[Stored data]
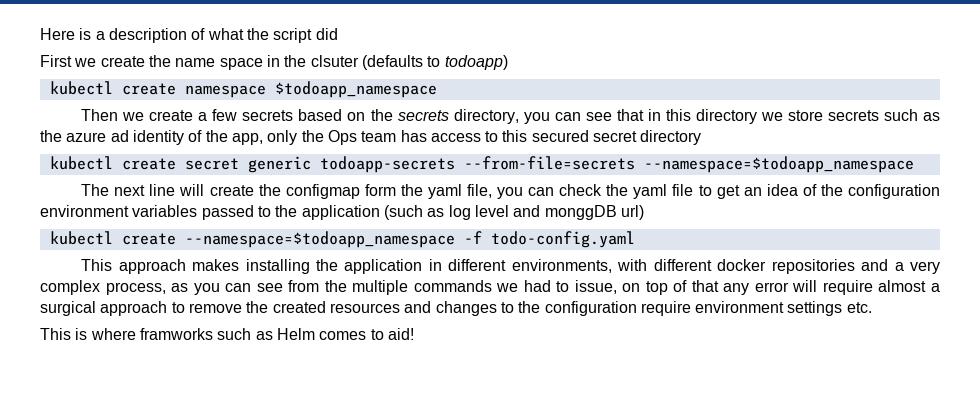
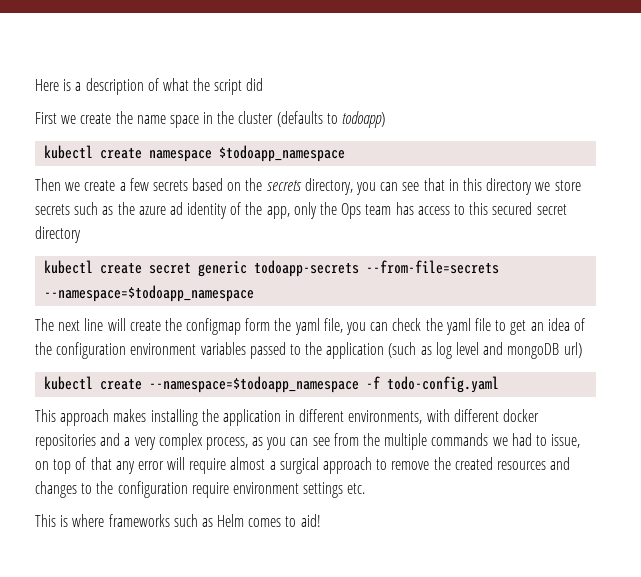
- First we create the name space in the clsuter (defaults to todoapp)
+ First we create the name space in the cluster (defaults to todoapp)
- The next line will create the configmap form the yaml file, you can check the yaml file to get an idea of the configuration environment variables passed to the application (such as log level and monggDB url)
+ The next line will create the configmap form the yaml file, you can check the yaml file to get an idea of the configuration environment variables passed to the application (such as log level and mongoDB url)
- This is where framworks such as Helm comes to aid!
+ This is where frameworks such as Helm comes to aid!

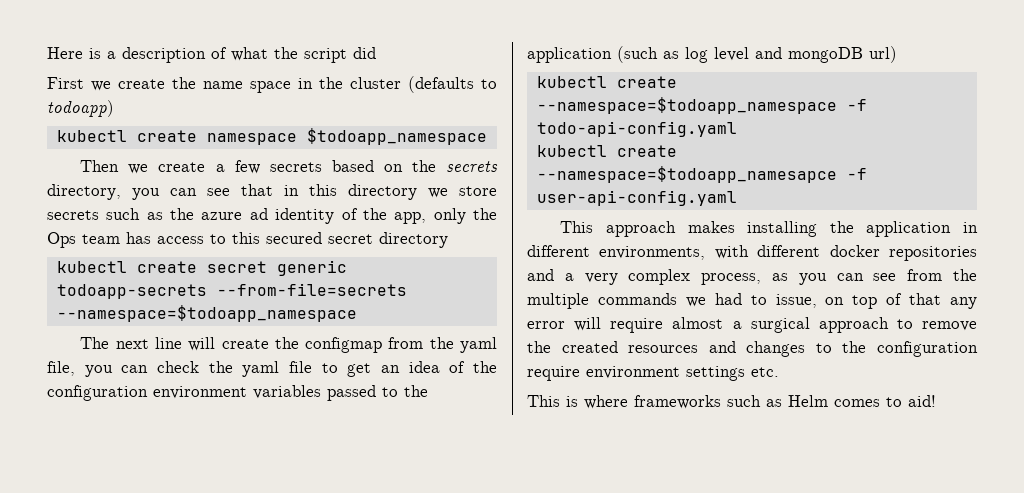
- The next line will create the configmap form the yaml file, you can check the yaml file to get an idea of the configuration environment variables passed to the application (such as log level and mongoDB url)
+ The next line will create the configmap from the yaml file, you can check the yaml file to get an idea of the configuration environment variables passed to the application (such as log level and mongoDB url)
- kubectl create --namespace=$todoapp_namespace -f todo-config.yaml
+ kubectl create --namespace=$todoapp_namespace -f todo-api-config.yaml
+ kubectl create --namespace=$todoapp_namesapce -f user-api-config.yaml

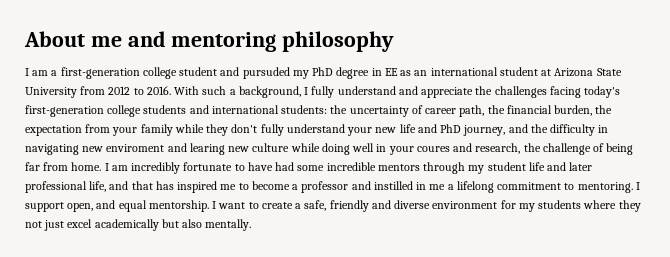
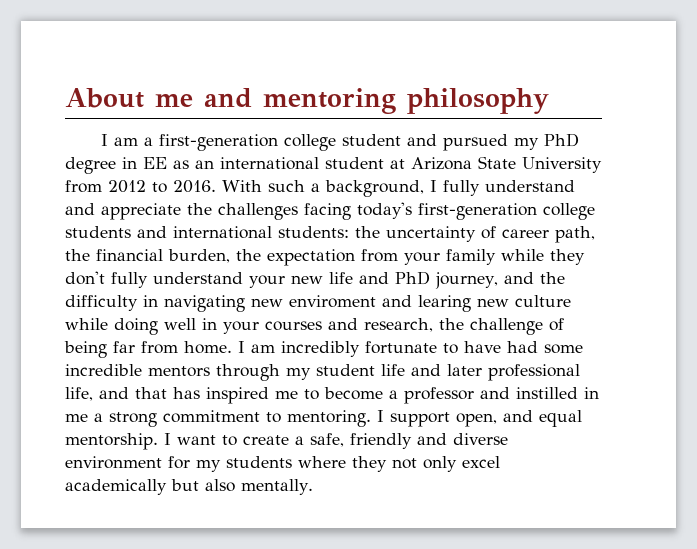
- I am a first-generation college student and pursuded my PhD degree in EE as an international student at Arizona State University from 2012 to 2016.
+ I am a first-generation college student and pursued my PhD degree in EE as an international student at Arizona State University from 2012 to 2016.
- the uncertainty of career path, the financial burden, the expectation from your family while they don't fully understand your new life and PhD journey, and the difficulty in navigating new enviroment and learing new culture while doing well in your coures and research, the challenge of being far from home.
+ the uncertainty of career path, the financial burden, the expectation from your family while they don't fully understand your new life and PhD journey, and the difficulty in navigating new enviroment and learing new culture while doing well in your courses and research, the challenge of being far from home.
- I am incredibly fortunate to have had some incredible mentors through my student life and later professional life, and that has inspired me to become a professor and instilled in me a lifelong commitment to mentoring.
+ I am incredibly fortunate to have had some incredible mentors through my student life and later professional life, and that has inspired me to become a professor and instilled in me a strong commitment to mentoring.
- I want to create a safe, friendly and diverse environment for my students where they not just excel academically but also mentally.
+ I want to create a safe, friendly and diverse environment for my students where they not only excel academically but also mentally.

* [ACTION ITEM]
All lines with the word "want" are needed; pull them from the entries and copy each.

* [OUTPUT FOR THIS TASK]
- I want to create a safe, friendly and diverse environment for my students where they not just excel academically but also mentally.
+ I want to create a safe, friendly and diverse environment for my students where they not only excel academically but also mentally.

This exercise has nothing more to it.